Modelling, Simulation, Analysis and Optimisation of Thermal Cracking Furnace in Ethylene Manufacturing

Economic efficiency, energy consumption, and CO₂ emissions of thermal cracking furnaces are critical aspects in ethylene production, with the plug flow reactor (PFR) in the radiation section serving as the core component. This thesis aims to enhance the economic performance, reduce energy consumption, and reduce CO₂ emissions of thermal cracking furnaces through modelling, simulation, analysis and optimisation.
A 1-D pseudo-dynamic model of PFR was developed in gPROMS ModelBuilder® to analyse the impact of using steam and CO₂ as diluents in propane cracking. The model was validated with industrial data. The results indicated that the PFR could reach highest annual production at the steam-to-propane ratio 0.2 and reach highest annual profit at the ratio 0.3 when using steam as diluent. CO₂ as a diluent increases run length and annual profit by 10.10%, saves 17.44% energy, and reduces exergy destruction by 20.53% compared to steam. Pure CO2 was recommended as diluent from comparison of pure/mixed diluents in 4 different scenarios. These key findings provide significant operational guidance for existing thermal cracking furnace using steam as diluent and provide insights for future new generation diluents design to reduce the energy consumption and increase the economic benefits for ethylene manufacturing.
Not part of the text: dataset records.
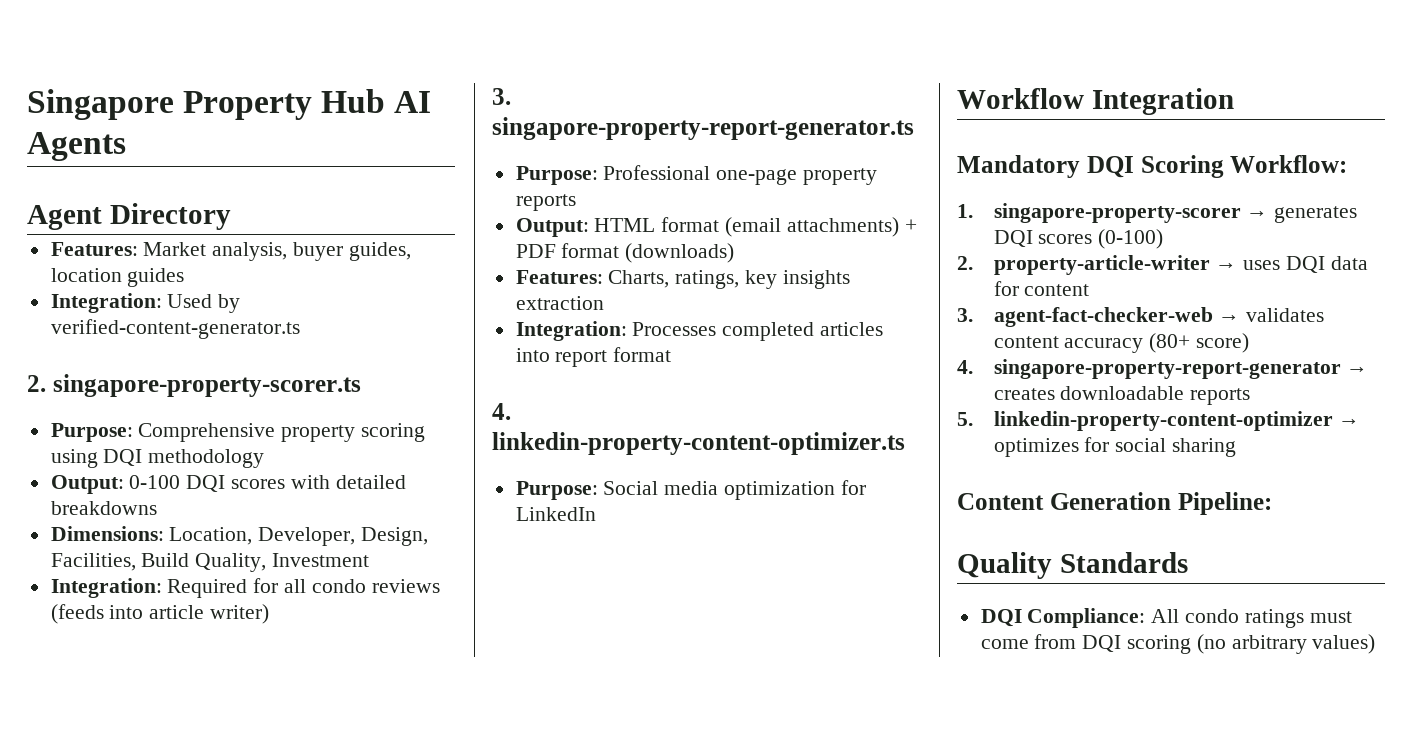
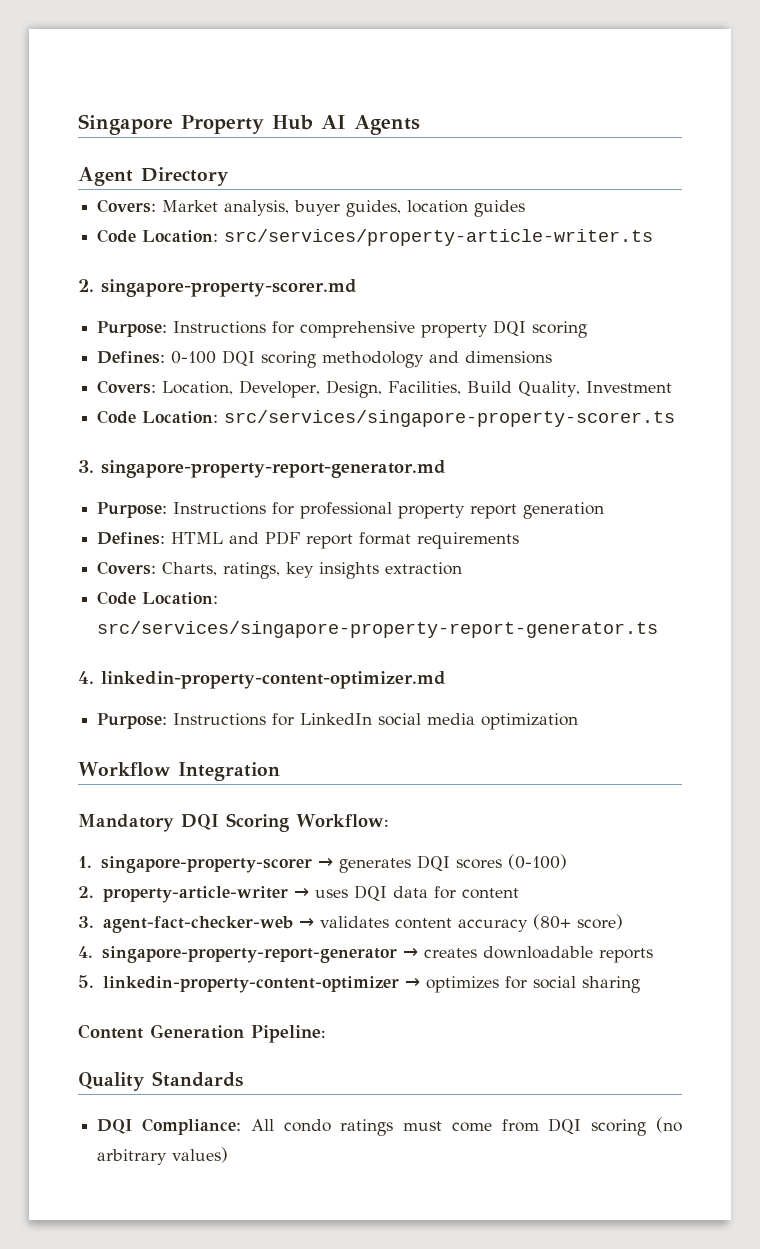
- Features: Market analysis, buyer guides, location guides
+ Covers: Market analysis, buyer guides, location guides
- Integration: Used by verified-content-generator.ts
- 2. singapore-property-scorer.ts
- Purpose: Comprehensive property scoring using DQI methodology
- Output: 0-100 DQI scores with detailed breakdowns
- Dimensions: Location, Developer, Design, Facilities, Build Quality, Investment
+ Code Location: src/services/property-article-writer.ts
+ 2. singapore-property-scorer.md
+ Purpose: Instructions for comprehensive property DQI scoring
+ Defines: 0-100 DQI scoring methodology and dimensions
+ Covers: Location, Developer, Design, Facilities, Build Quality, Investment
- Integration: Required for all condo reviews (feeds into article writer)
- 3. singapore-property-report-generator.ts
- Purpose: Professional one-page property reports
- Output: HTML format (email attachments) + PDF format (downloads)
- Features: Charts, ratings, key insights extraction
+ Code Location: src/services/singapore-property-scorer.ts
+ 3. singapore-property-report-generator.md
+ Purpose: Instructions for professional property report generation
+ Defines: HTML and PDF report format requirements
+ Covers: Charts, ratings, key insights extraction
- Integration: Processes completed articles into report format
- 4. linkedin-property-content-optimizer.ts
- Purpose: Social media optimization for LinkedIn
+ Code Location: src/services/singapore-property-report-generator.ts
+ 4. linkedin-property-content-optimizer.md
+ Purpose: Instructions for LinkedIn social media optimization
Additionally, a hybrid model based on physically consistent machine learning (PCML) was developed for multi-objective dynamic optimisation, balancing profit and CO₂ emissions. This model reduced computational demand to 77 seconds and demonstrated that dynamic adjustment of operating variables with coke formation can enhance profit and reduce CO₂ emissions. The study found that a 28.97% reduction in annual profit could lead to a 42.89% decrease in annual CO₂ emissions. These key findings highlight the great potential for a green ethylene manufacturing based on AI through modelling and optimisation approaches.